(Front-end code change data)
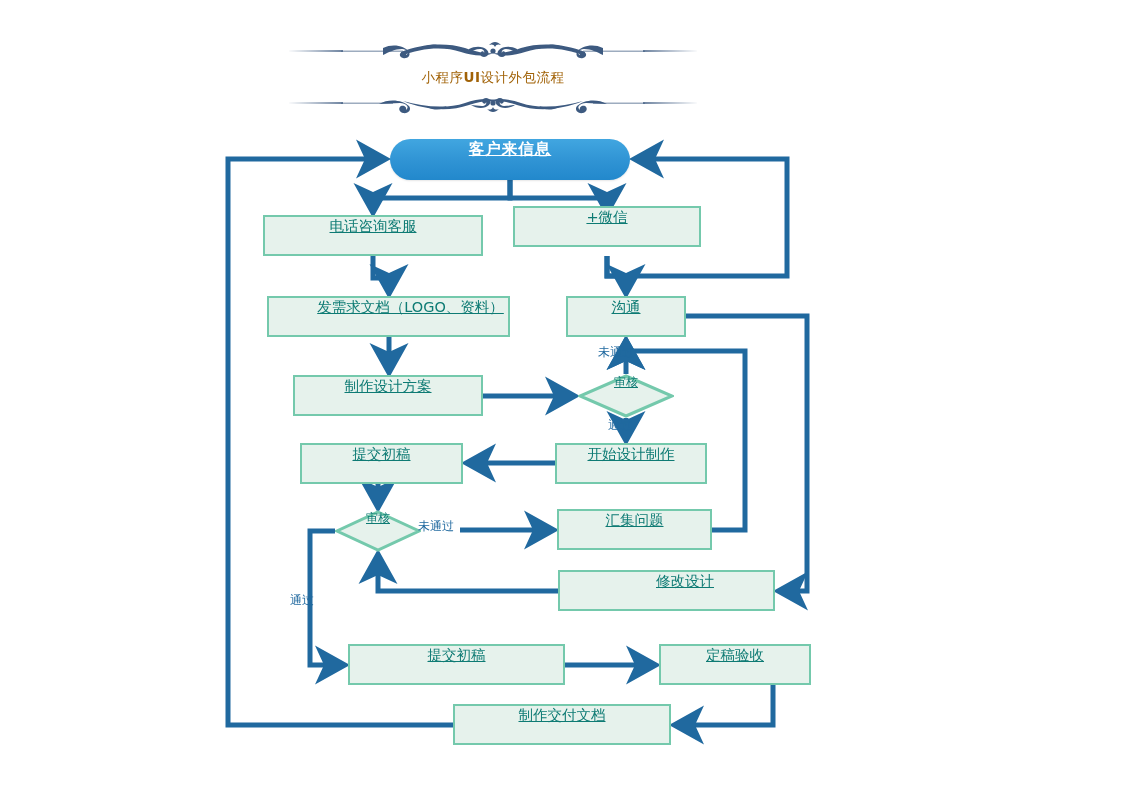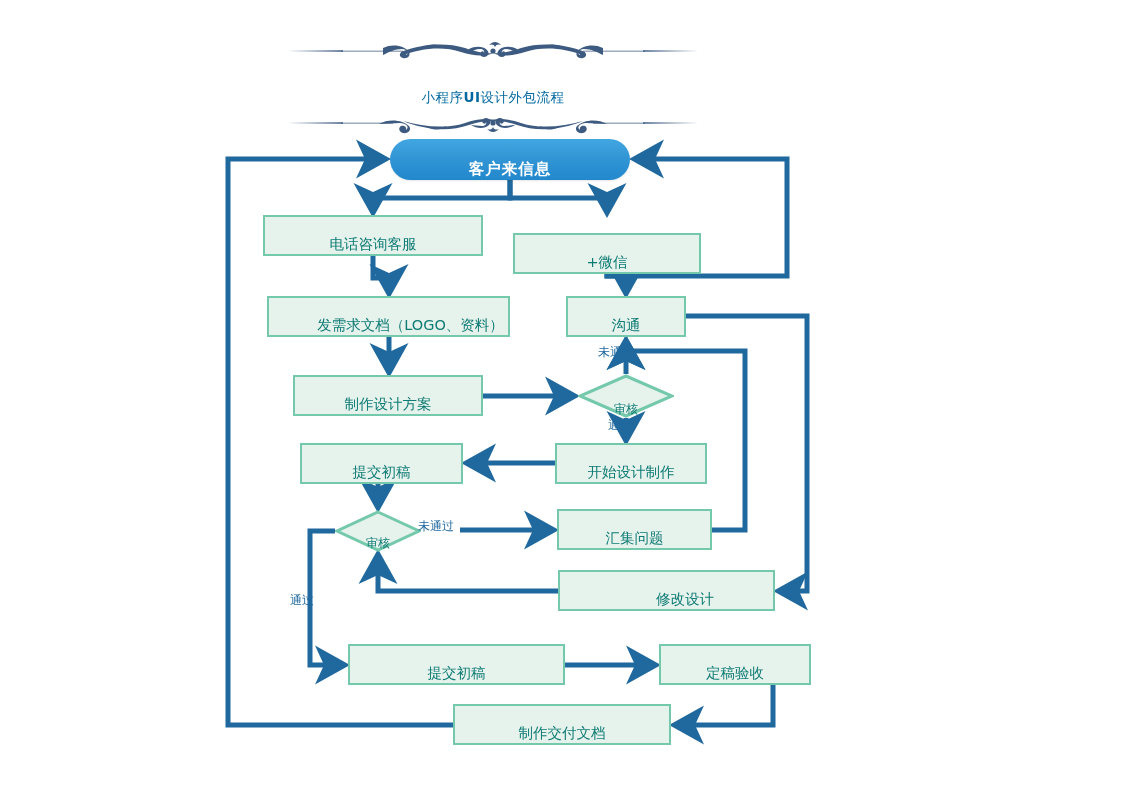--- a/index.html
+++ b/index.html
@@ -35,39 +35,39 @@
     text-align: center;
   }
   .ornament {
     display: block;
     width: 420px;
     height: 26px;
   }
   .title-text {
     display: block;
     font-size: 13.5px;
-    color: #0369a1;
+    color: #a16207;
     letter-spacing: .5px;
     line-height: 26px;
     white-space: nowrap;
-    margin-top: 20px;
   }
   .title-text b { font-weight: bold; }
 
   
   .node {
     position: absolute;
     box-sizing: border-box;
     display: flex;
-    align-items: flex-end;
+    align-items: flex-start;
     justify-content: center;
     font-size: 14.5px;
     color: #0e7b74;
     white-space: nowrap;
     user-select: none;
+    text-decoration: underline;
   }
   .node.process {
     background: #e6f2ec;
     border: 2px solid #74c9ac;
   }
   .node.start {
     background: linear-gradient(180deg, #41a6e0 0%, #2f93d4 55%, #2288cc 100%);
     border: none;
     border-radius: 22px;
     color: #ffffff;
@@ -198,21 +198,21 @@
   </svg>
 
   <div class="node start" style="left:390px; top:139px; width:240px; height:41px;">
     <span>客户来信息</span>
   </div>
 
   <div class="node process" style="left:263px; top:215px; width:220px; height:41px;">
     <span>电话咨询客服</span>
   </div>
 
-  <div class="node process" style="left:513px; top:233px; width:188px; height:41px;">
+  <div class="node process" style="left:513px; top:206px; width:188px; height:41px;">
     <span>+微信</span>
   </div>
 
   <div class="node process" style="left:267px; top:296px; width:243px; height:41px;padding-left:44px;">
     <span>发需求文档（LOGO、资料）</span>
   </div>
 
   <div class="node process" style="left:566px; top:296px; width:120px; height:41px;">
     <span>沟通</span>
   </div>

• _Task brief_
Print the records above verbatim, minus any pictures.

• _Completed task_
--- a/index.html
+++ b/index.html
@@ -35,39 +35,39 @@
     text-align: center;
   }
   .ornament {
     display: block;
     width: 420px;
     height: 26px;
   }
   .title-text {
     display: block;
     font-size: 13.5px;
-    color: #0369a1;
+    color: #a16207;
     letter-spacing: .5px;
     line-height: 26px;
     white-space: nowrap;
-    margin-top: 20px;
   }
   .title-text b { font-weight: bold; }
 
   
   .node {
     position: absolute;
     box-sizing: border-box;
     display: flex;
-    align-items: flex-end;
+    align-items: flex-start;
     justify-content: center;
     font-size: 14.5px;
     color: #0e7b74;
     white-space: nowrap;
     user-select: none;
+    text-decoration: underline;
   }
   .node.process {
     background: #e6f2ec;
     border: 2px solid #74c9ac;
   }
   .node.start {
     background: linear-gradient(180deg, #41a6e0 0%, #2f93d4 55%, #2288cc 100%);
     border: none;
     border-radius: 22px;
     color: #ffffff;
@@ -198,21 +198,21 @@
   </svg>
 
   <div class="node start" style="left:390px; top:139px; width:240px; height:41px;">
     <span>客户来信息</span>
   </div>
 
   <div class="node process" style="left:263px; top:215px; width:220px; height:41px;">
     <span>电话咨询客服</span>
   </div>
 
-  <div class="node process" style="left:513px; top:233px; width:188px; height:41px;">
+  <div class="node process" style="left:513px; top:206px; width:188px; height:41px;">
     <span>+微信</span>
   </div>
 
   <div class="node process" style="left:267px; top:296px; width:243px; height:41px;padding-left:44px;">
     <span>发需求文档（LOGO、资料）</span>
   </div>
 
   <div class="node process" style="left:566px; top:296px; width:120px; height:41px;">
     <span>沟通</span>
   </div>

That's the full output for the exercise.